Эти сцены выразительно предвосхищают сталинские показательные процессы: здесь то же сочетание театральности и пытки, то же подчинение реальности власти языка.
К Пушкину отсылают фразы «Народ безмолвствует» (Эрдман, 1976, 103) и «Павел Петрович – лжедмитрий и самозванец» (Там же, 107). К вопросу об Эрдмане и Гоголе см.: Moranjak-Bamburać, 1987, 80 и далее, указывающую на следующие параллели: отказ от антагонистической структуры и положительных героев; концентрация на активной позиции публики; недоразумения как источник иллюзорного мира; жанр, объединяющий сатиру и фарс.
Если Мораньяк-Бамбурач подчеркивает в драме Эрдмана тему деформации быта (Moranjak-Bamburać, 1987, 83), то Кошмаль справедливо сосредоточивает внимание на языковых мирах: «Юмор в “Мандате“ подразумевает прежде всего критику языковых формул и лишь во вторую очередь, через посредство критики языка, идеологическую сатиру» (Koschmal, 1993а, 238).
В качестве параллельного культурного события, так же вызвавшего революцию и преобразование знаковой системы, следует указать на реформы Петра I (понимание петровских реформ и революции 1917 года рассматриваются и в самой русской культуре как события, находящиеся на одной линии исторического развития, например в сочинениях национал-большевистского толка). Панченко описывает процесс утверждения нового порядка знаков на примере новых титулов и особенно новых праздников, включенных в календарь с 1 января 1700 года (1984, 118 – 130). Утверждение нового дискурса влечет за собой, согласно Панченко, семиотическое перенасыщение, возрастание знаковости (Там же, 129). То же происходит и в «Мандате»: картина, которую Надежда Петровна хочет повесить у себя дома, потому что ей нравится рама и глубокомысленное содержание, получает в условиях постреволюционной жизни новое толкование: «Павел Сергеевич: Нет, вы мне все-таки скажите, мама, что, по-вашему, есть картина? – Надежда Петровна: Столовался у нас в старое время, Павлуша, какой-то почтовый чиновник, так вот он всегда говорил: “Поймите, Надежда Петровна, картина не что иное, как крик души, наслаждение органа”. – Павел Сергеевич: Может быть, все это так раньше и было, а только теперь картина не что иное, как орудие пропаганды» (Эрдман, 1976, 14).

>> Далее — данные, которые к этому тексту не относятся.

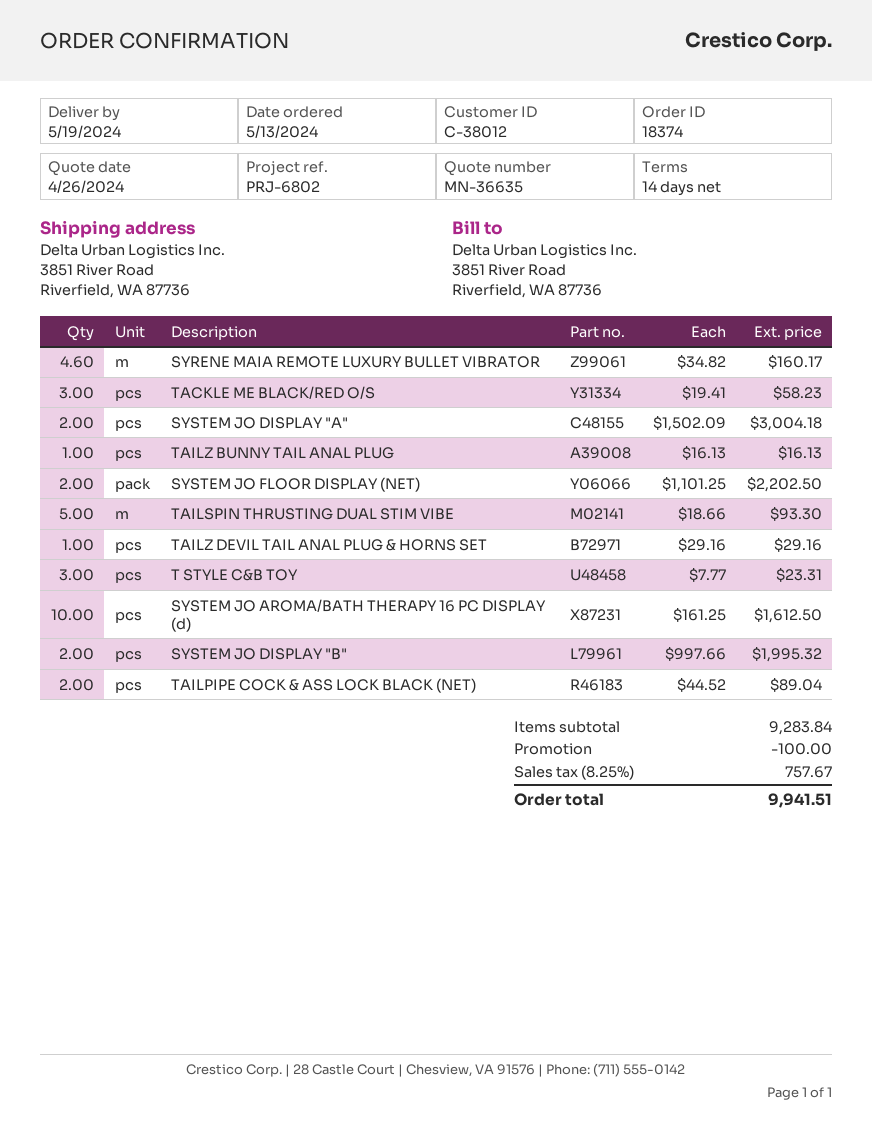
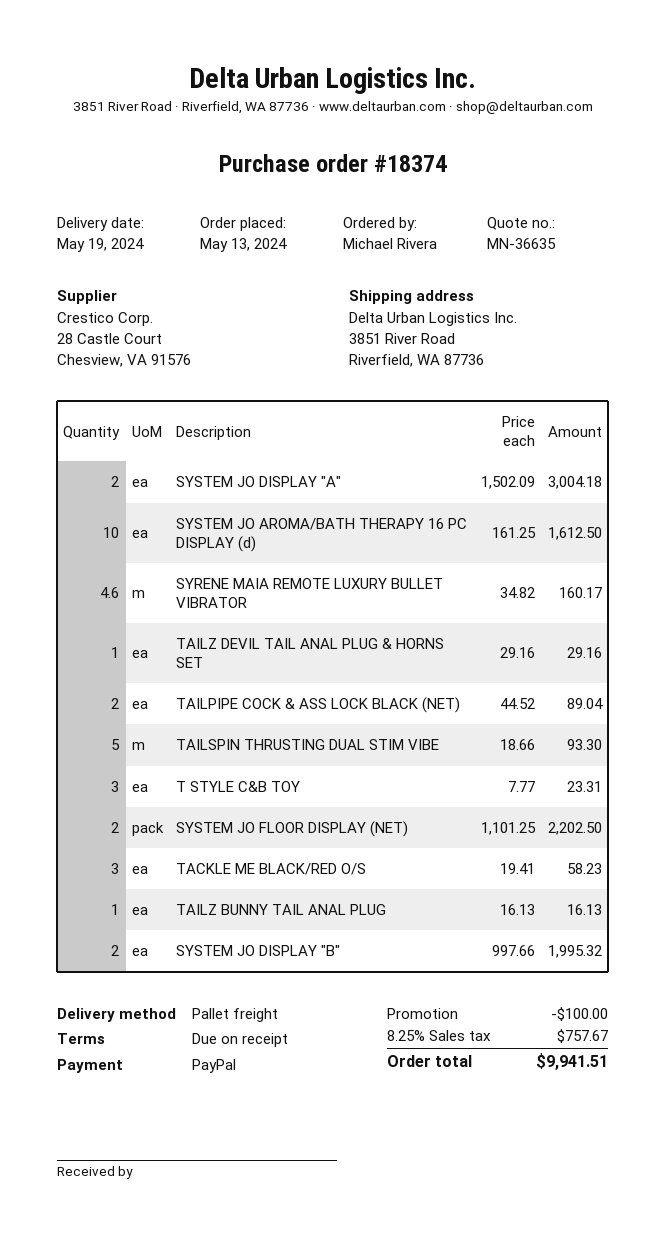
payment terms: 14 days -> on receipt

В своей инаугурационной лекции в Collège de France, озаглавленной «Порядок дискурса» (1992), Фуко анализирует различные механизмы контроля и исключения. Он проводит различие между внешними механизмами исключения (запрет, экстрадиция безумия, воля к истине), внутренними механизмами (принципы классификации и распределения, призванные обуздать событие и случай: комментарий, автор, дисциплины) и ограничением субъектов речи (ритуал, тайна, доктрина, воспитание). Для нашей проблематики важна именно «воля к истине», в которой Фуко раскрывает историческую обусловленность.
К этому выводу подводит медиально-социологическое определение власти, рассматривающее ее как механизм редукции сложности (см. выше, Fink-Eitel), чему соответствуют, в частности, идеология и эстетика сталинизма с их редукционистской картиной мира. О редукции как эстетической стратегии эпохи сталинизма см.: Sasse / Schramm, 1997.
Финк-Эйтель называет страх, обусловленный властью, «аффективной антиципацией» (Fink-Eitel, 1992, 52); под властью он подразумевает не столько реальный, сколько потенциальный феномен: власть есть потенциальное принуждение (43); «власть верифицируется свидетельством обусловленных властью нереализованных альтернативных действий со стороны подвластных» (40); власть может воздействовать как только способность воздействия (41).
Например, вполне абсурдное утверждение Валериана Олимповича: «Французы – это единственные русские патриоты» (Эрдман, 1976, 76 и далее), намекающее на франкофильство XIX века; или пенетрантное повторение обращения «ваше сиятельство» (Там же, 68) в эпоху, когда дворянство отменено и находится под запретом.
Любовная перебранка между Настей и Иваном Ивановичем представляет собой яркий пример идеологизации языка в условиях новой власти, поскольку Настя не маркирует свои высказывания как фикцию, а выдает их за реальность: «Иван Иванович: Поверьте, Анастасия Николаевна, что вы проникали мне через усы в самое сердце. – Настя: Милорд, я никогда не говорила, что люблю вас, вы забываетесь» (Эрдман, 1976, 34).